= Exercise =
As you write out the lines from the one containing "Upgrade –Oracle 12c/Solaris 11.3" through the last line of the records, keep them exact and leave out pictures.

= Information shown =
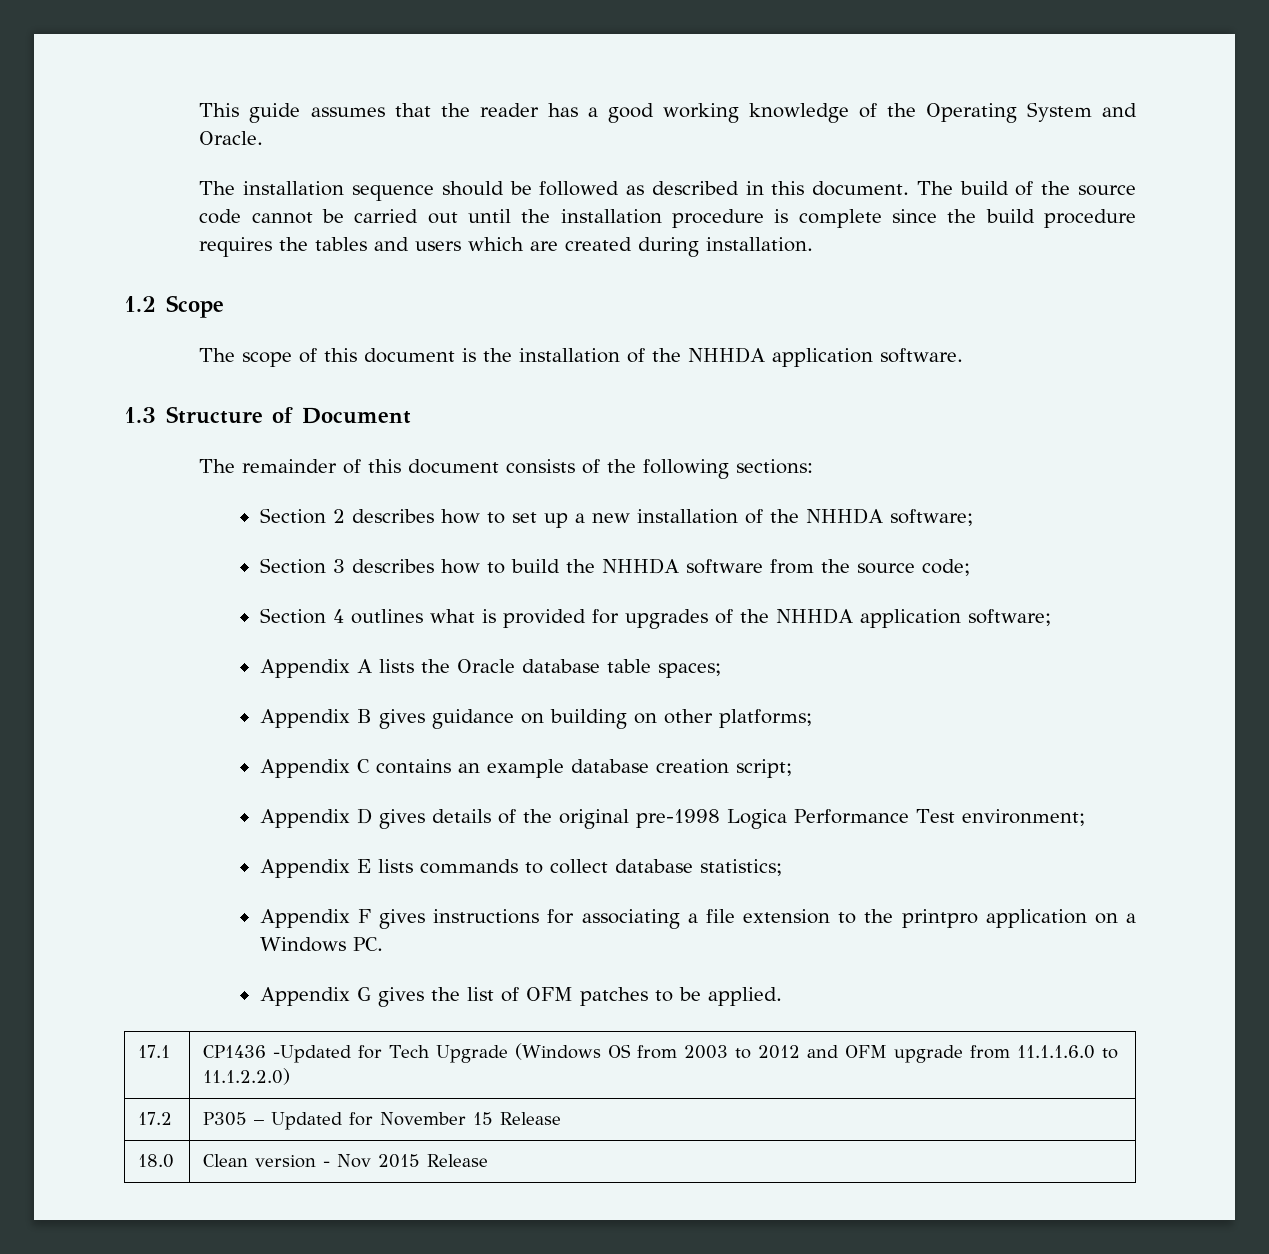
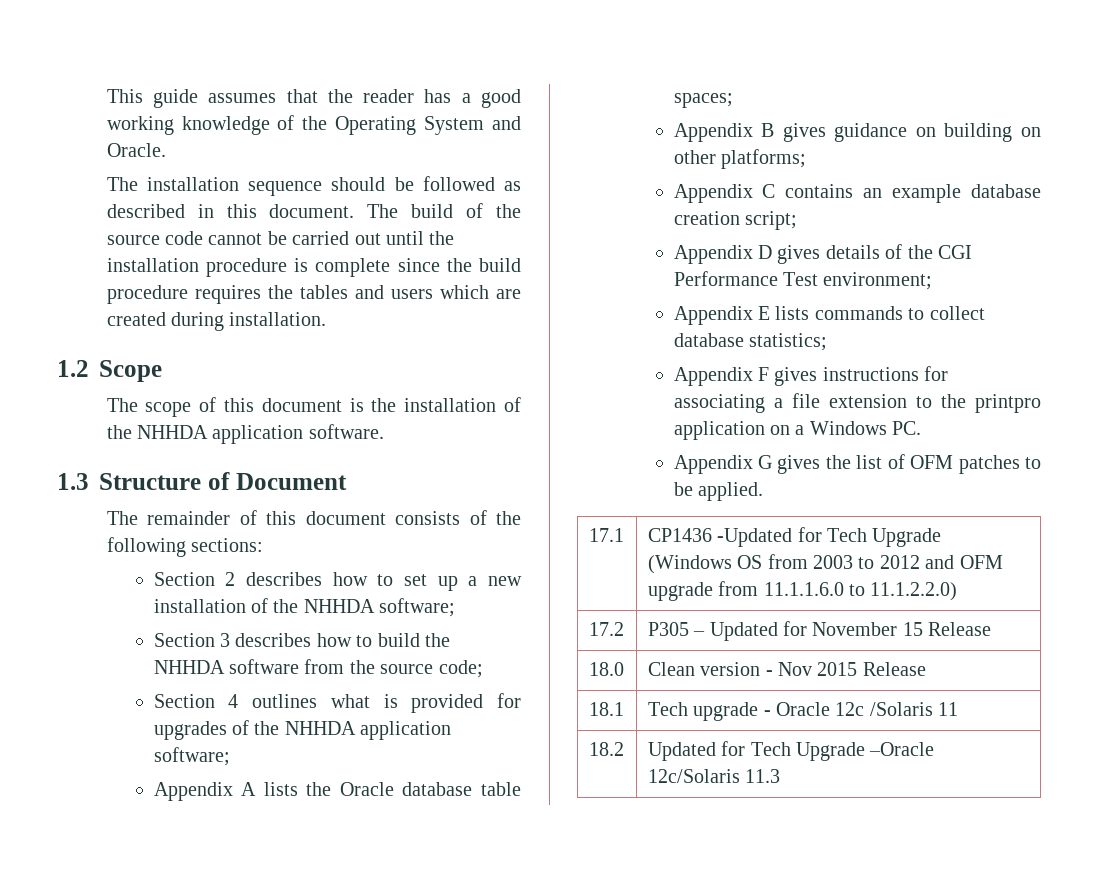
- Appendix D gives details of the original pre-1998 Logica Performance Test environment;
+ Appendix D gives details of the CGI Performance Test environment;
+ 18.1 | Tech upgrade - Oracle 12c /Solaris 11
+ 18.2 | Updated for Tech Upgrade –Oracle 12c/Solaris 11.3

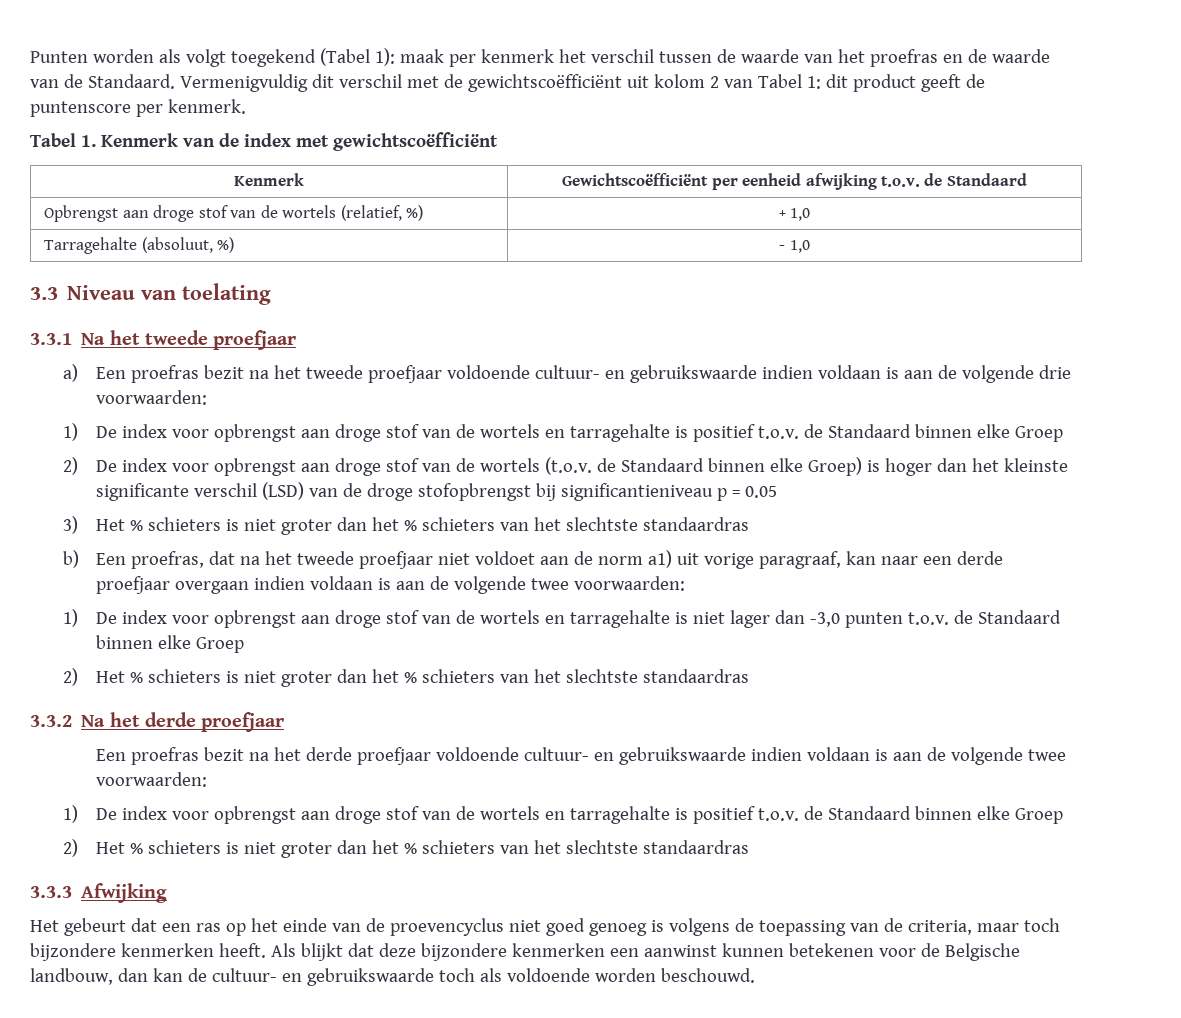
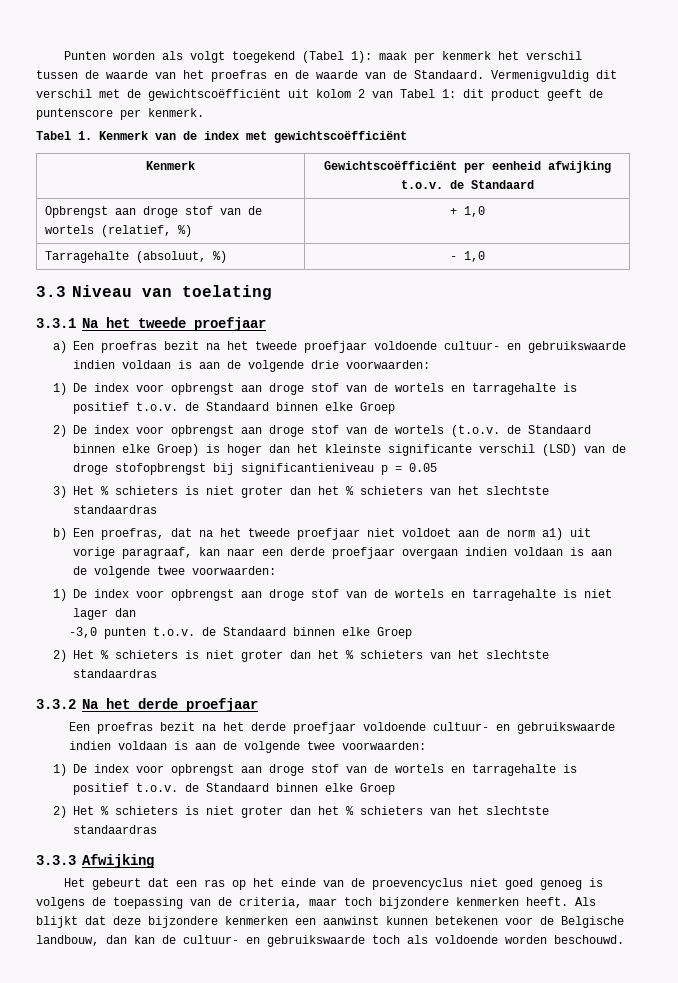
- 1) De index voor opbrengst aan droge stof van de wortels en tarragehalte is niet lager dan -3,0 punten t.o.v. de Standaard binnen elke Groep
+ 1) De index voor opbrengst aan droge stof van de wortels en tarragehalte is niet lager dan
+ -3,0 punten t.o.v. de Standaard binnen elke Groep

= Reply =
+ 18.2 | Updated for Tech Upgrade –Oracle 12c/Solaris 11.3

- 1) De index voor opbrengst aan droge stof van de wortels en tarragehalte is niet lager dan -3,0 punten t.o.v. de Standaard binnen elke Groep
+ 1) De index voor opbrengst aan droge stof van de wortels en tarragehalte is niet lager dan
+ -3,0 punten t.o.v. de Standaard binnen elke Groep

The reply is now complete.